SCRIPTURAL POEMS
TO THE READER.
Whoe'er thou art that shall peruse this book,
This may inform thee, when I undertook
To write these lines, it was not my design
To publish this imperfect work of mine:
Composed only for diversion's sake.
But being inclin'd to think thou may'st partake
Some benefit thereby, I have thought fit,
Imperfect as it is, to publish it.
The subjects are a part of the contents,
Both of the Old and the New Testaments;
The word are for the most part all the same,
For I affected plainness more than fame.
Nor could'st thou hope to have it better done:
For I'm no poet, nor a poet's son,
But a mechanic, guided by no rule,
But what I gained in a grammar school
In my minority: I can't commend it,
Such as it is into the world I send it,
And should be glad to see some hand to mend it.
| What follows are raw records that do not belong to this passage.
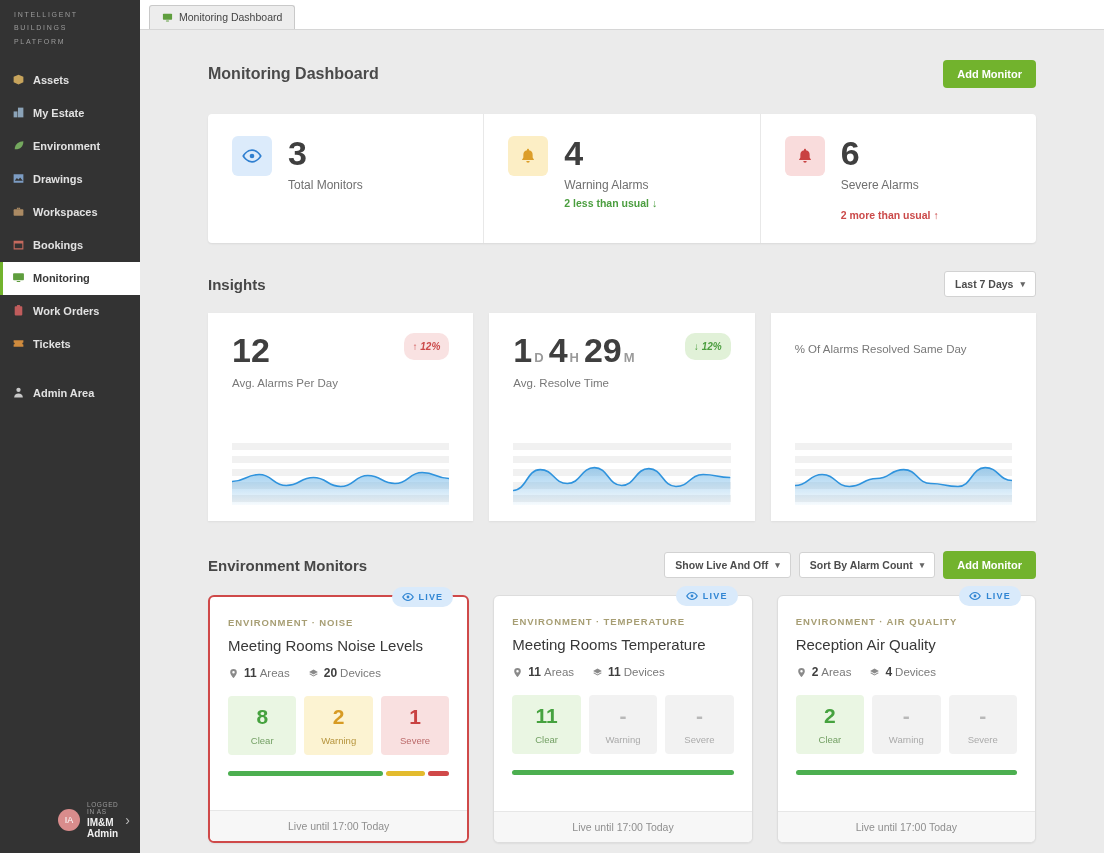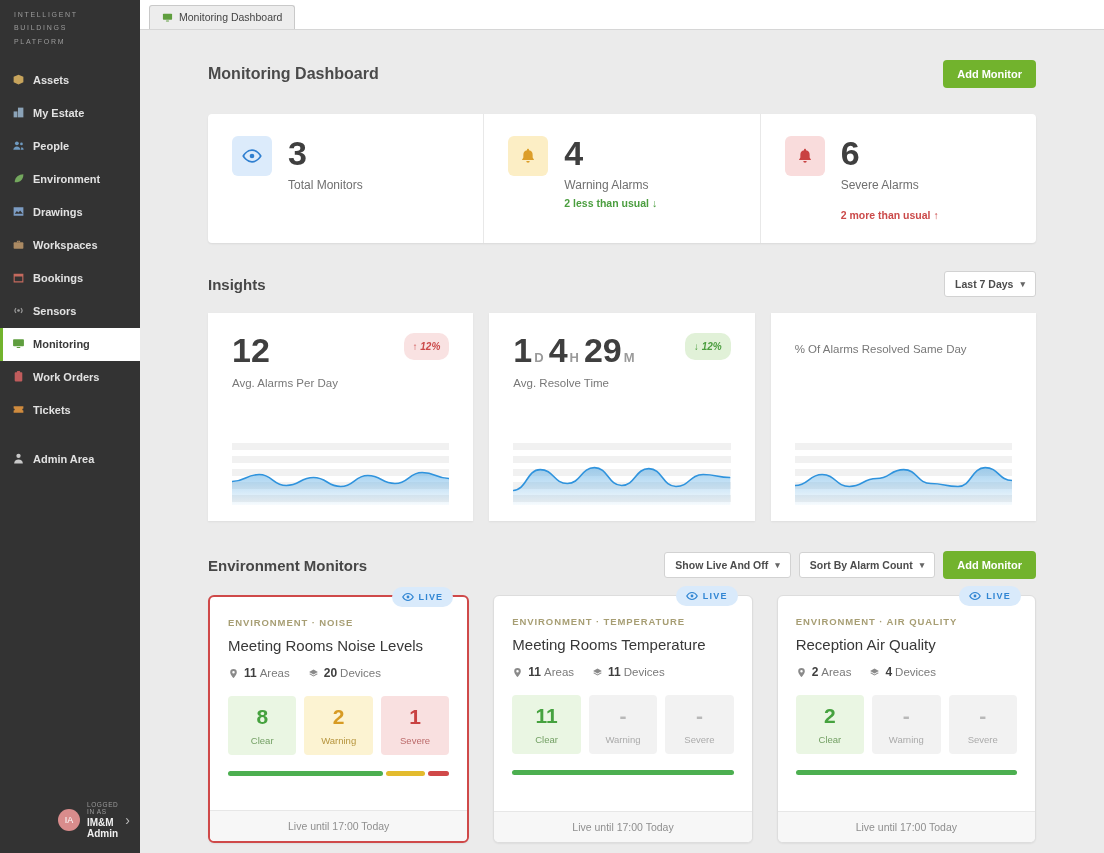--- a/index.html
+++ b/index.html
@@ -145,31 +145,20 @@
       <div class="nav-item">
         <span class="c-estate">
           <svg viewBox="0 0 24 24" fill="currentColor">
               <rect x="3" y="10" width="7" height="11"></rect>
               <rect x="11" y="3" width="10" height="18"></rect>
             </svg>
         </span>
         <span>My Estate</span>
       </div>
       <div class="nav-item">
-        <span class="c-people">
-          <svg viewBox="0 0 24 24" fill="currentColor">
-              <circle cx="9" cy="8" r="3.5"></circle>
-              <path d="M2.5 20c0-3.6 3-6 6.5-6s6.5 2.4 6.5 6H2.5z"></path>
-              <circle cx="17.5" cy="9" r="2.5"></circle>
-              <path d="M16.5 20h5c0-2.8-1.8-4.8-4.3-4.8"></path>
-            </svg>
-        </span>
-        <span>People</span>
-      </div>
-      <div class="nav-item">
         <span class="c-env">
           <svg viewBox="0 0 24 24" fill="currentColor">
               <path d="M5 19C5 9 13 4 21 4c0 10-6 15-14 15H5z"></path>
             </svg>
         </span>
         <span>Environment</span>
       </div>
       <div class="nav-item">
         <span class="c-draw">
           <svg viewBox="0 0 24 24" fill="currentColor">
@@ -187,29 +176,20 @@
         </span>
         <span>Workspaces</span>
       </div>
       <div class="nav-item">
         <span class="c-book">
           <svg viewBox="0 0 24 24" fill="currentColor">
               <path d="M3 5h18v16H3V5zm2 5v9h14v-9H5z" fill-rule="evenodd"></path>
             </svg>
         </span>
         <span>Bookings</span>
-      </div>
-      <div class="nav-item">
-        <span class="c-sens">
-          <svg viewBox="0 0 24 24" fill="none" stroke="currentColor" stroke-width="2">
-              <circle cx="12" cy="12" r="2.5" fill="currentColor" stroke="none"></circle>
-              <path d="M7.5 16.5a6.5 6.5 0 0 1 0-9M16.5 7.5a6.5 6.5 0 0 1 0 9"></path>
-            </svg>
-        </span>
-        <span>Sensors</span>
       </div>
       <div class="nav-item active">
         <span class="c-mon">
           <svg viewBox="0 0 24 24" fill="currentColor">
               <rect x="2" y="4" width="20" height="13" rx="1.5"></rect>
               <rect x="8.5" y="18.5" width="7" height="2" rx="1"></rect>
             </svg>
         </span>
         <span>Monitoring</span>
       </div>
Would but those men whose genius leads them to't,
And who have time and parts wherewith to do't,
Employ their pens in such a task as this,
'Twould be a most delightsome exercise
Of profit to themselves and others too:
If what the learned Herbert says, holds true,
A verse may find him, who a sermon flies,
And turn delight into a sacrifice;[2]
Thus I conclude, and wish it as delighting
To thee in reading as to me in writing.